Virginia's COVID-19 peak will hit in late April, according to the latest model from The University of Washington’s Institute for Health Metrics and Evaluation.
Just last week, the model predicted that Virginia's peak wouldn't be until late May into early June.
During his Monday press conference, Governor Ralph Northam cautioned that various models “change literally everyday depending on the data that’s put into them.”
"We will certainly continue to follow the trends. And you know, if and when we need to make adjustments and in our guidelines, we will certainly do that," Northam said.
The IHME model has predicted that April 22 will be Virginia’s deadliest day for COVID-19 related deaths.
Dr. Danny Avula, the Health Director for Richmond and Henrico, said there are numerous models being created by states and individual health systems.
For instance, Avula said Bon Secours Health System collects data and analyzes trends and cases throughout their footprint in four states, including Virginia.

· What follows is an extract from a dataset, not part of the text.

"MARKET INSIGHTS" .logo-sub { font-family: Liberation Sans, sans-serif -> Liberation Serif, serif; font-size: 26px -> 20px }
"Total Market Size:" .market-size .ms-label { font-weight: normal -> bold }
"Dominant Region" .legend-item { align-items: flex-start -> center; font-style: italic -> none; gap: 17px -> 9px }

“I’m cautious about the significant shift that we saw in the last 24 hours in some of those models. I think they were really a result of a dip in cases and death reporting in New York" Avula said.

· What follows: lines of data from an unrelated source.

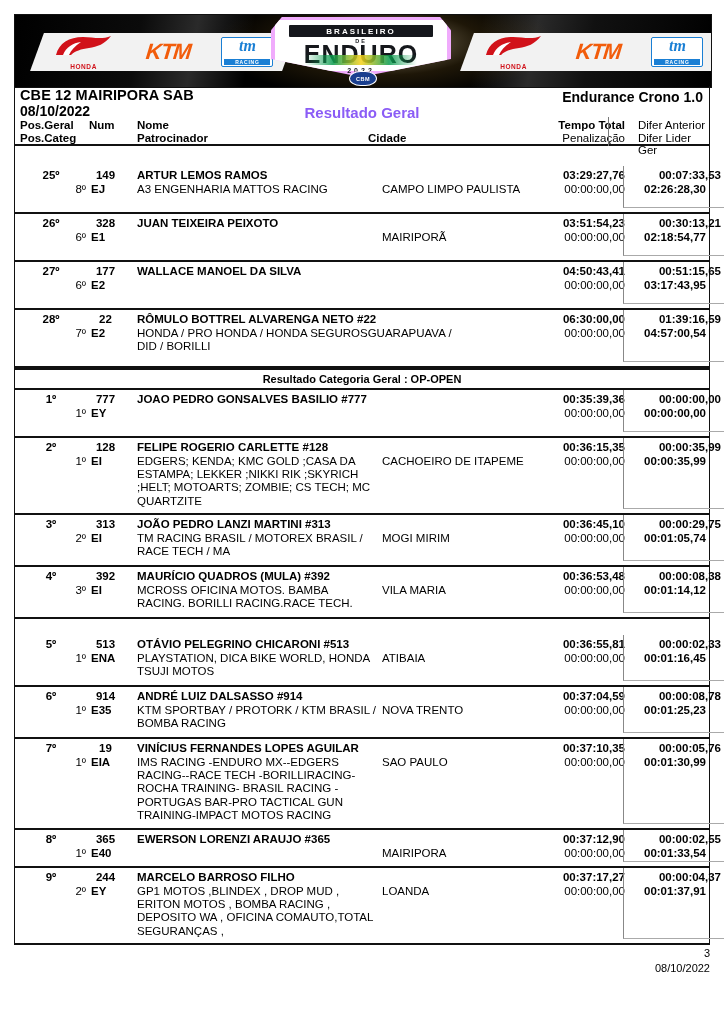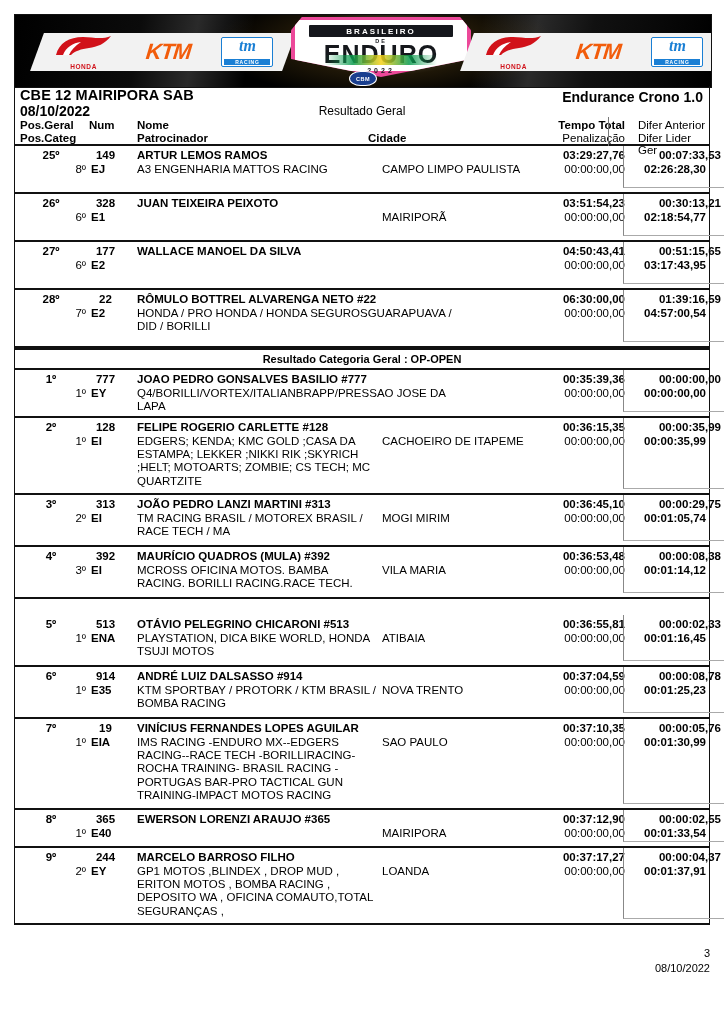"BRASILEIRO" .ebadge { background: #ec4899 -> #f0abfc; left: 36px -> 16px }
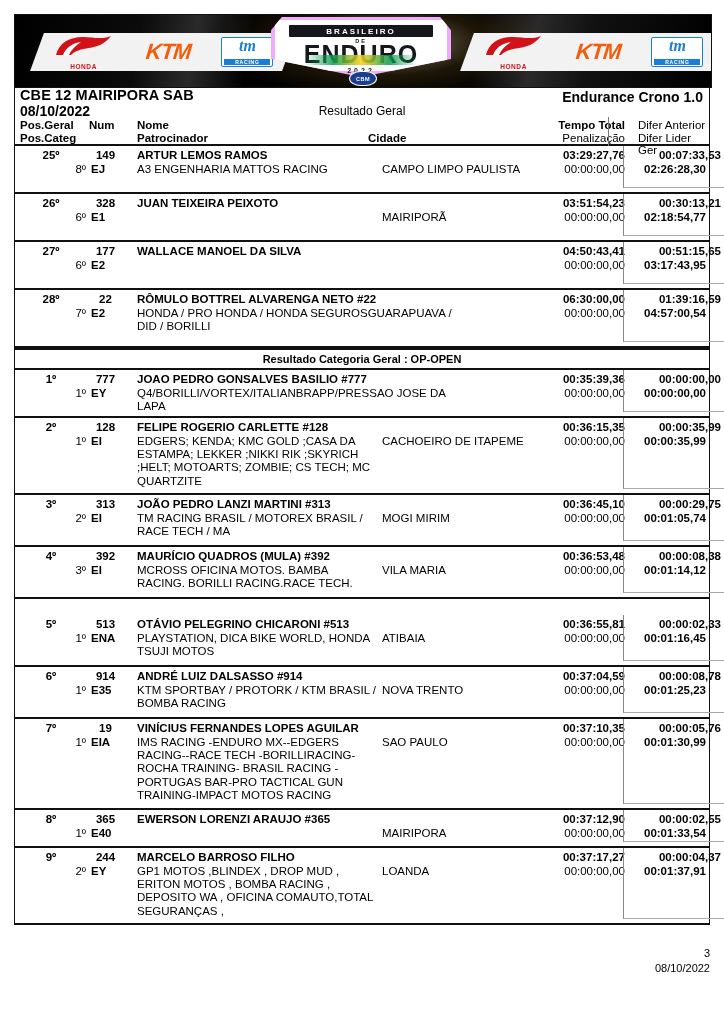"Resultado Geral" .t-center { color: #000000 -> #8b5cf6; font-size: 12px -> 15px; font-weight: normal -> bold }
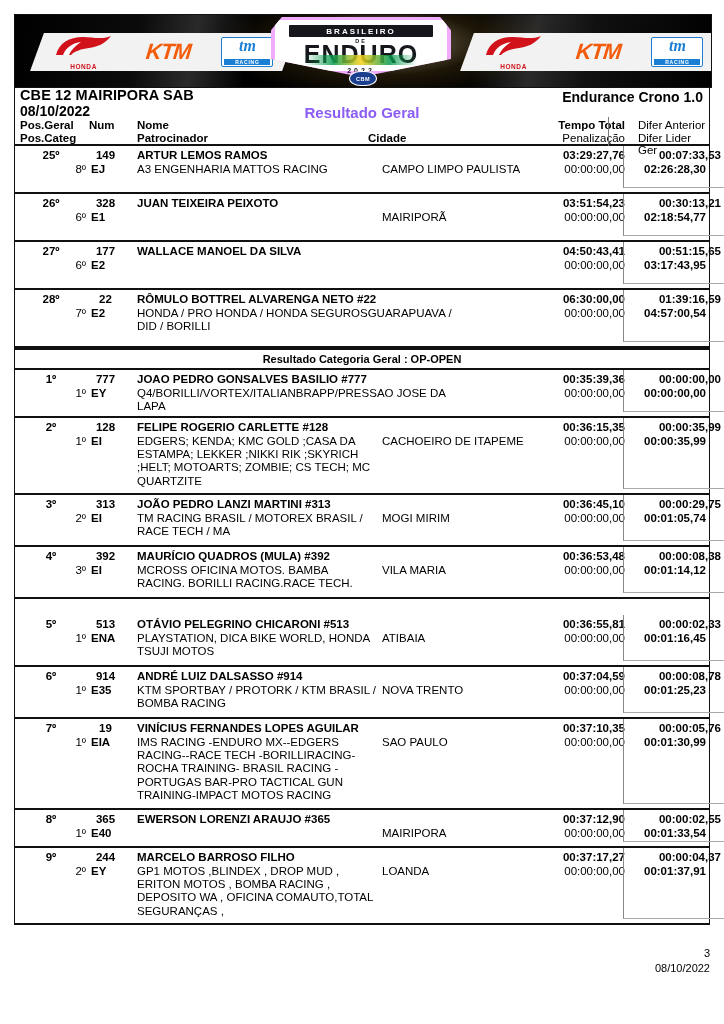"25º" div.row { margin-top: none -> 20px }
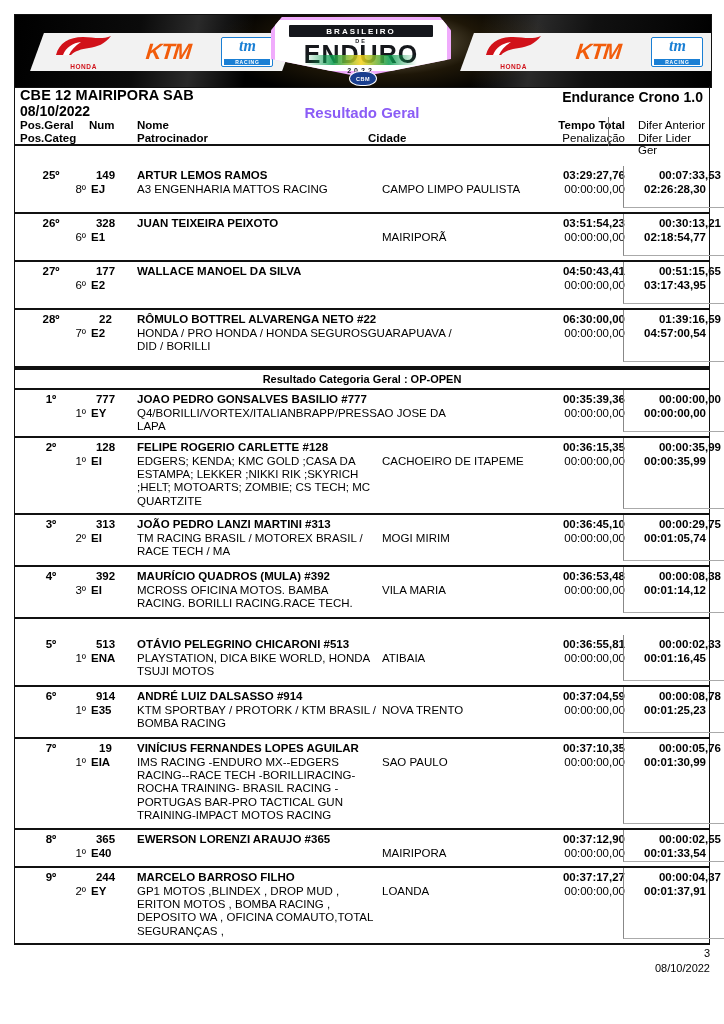"Q4/BORILLI/VORTEX/ITALIANBRAPP/PRESSAO" div.cell { html: <div>Q4/BORILLI/VORTEX/ITALIANBRAPP/PRESSAO JOSE DA LAPA</div> -> none }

In a press release, IHME researchers contributed new data regarding social distancing and its impacts on European countries for the projection changes.

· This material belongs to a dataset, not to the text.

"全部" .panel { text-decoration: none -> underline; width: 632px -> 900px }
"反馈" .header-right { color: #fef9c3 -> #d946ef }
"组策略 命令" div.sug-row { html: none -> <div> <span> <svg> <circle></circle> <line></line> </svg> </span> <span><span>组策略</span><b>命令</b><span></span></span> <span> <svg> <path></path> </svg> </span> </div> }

“The time from implementation of social distancing to the peak of the epidemic in the Italy and Spain location is shorter than what was observed in Wuhan. As a result, in several states in the US, today’s updates show an earlier predicted date of peak daily deaths, even though at the national level the change is not very pronounced,” according to the release.
Peter Aiken, a professor of information systems at Virginia Commonwealth University, quoted British statistician George Box when asked about the discrepancies in the models.
“All models are wrong, but some are useful,” Aiken explained.
“We still don’t know whats going to happen in the future, but we can hope the models will tell us some useful information. We will take that useful information and put it to good use for everybody,” he stated.
Models serve as a forecast or best guess to help predict what will happen in the future.
“We are looking at about what’s happening about two weeks ago,” Aiken explained. “So, it takes that long to process the information and to understand it.”
State health officials said researchers with the University of Virginia will soon release their own model specific to the Commonwealth. The model is scheduled to be made public by the end of the week.
Philip Bourne, a professor and dean of UVA’s School of Data Science, said the school is also working on other models related to the pandemic.
Researchers are identifying medications that may be repurposed to combat COVID-19 and additional pandemic modeling to help flatten the curve.
“The sciences are coming together in an unprecedented way,” Bourne explained. “It’s not the usual way to do science, which is competitive. It’s way more cooperative in the more than 40 years of my scientific career than I’ve ever seen.”
Despite the models, Northam urged Virginians to continue social distancing, hand washing, and staying home.
“That’s what science tell us works,” he said.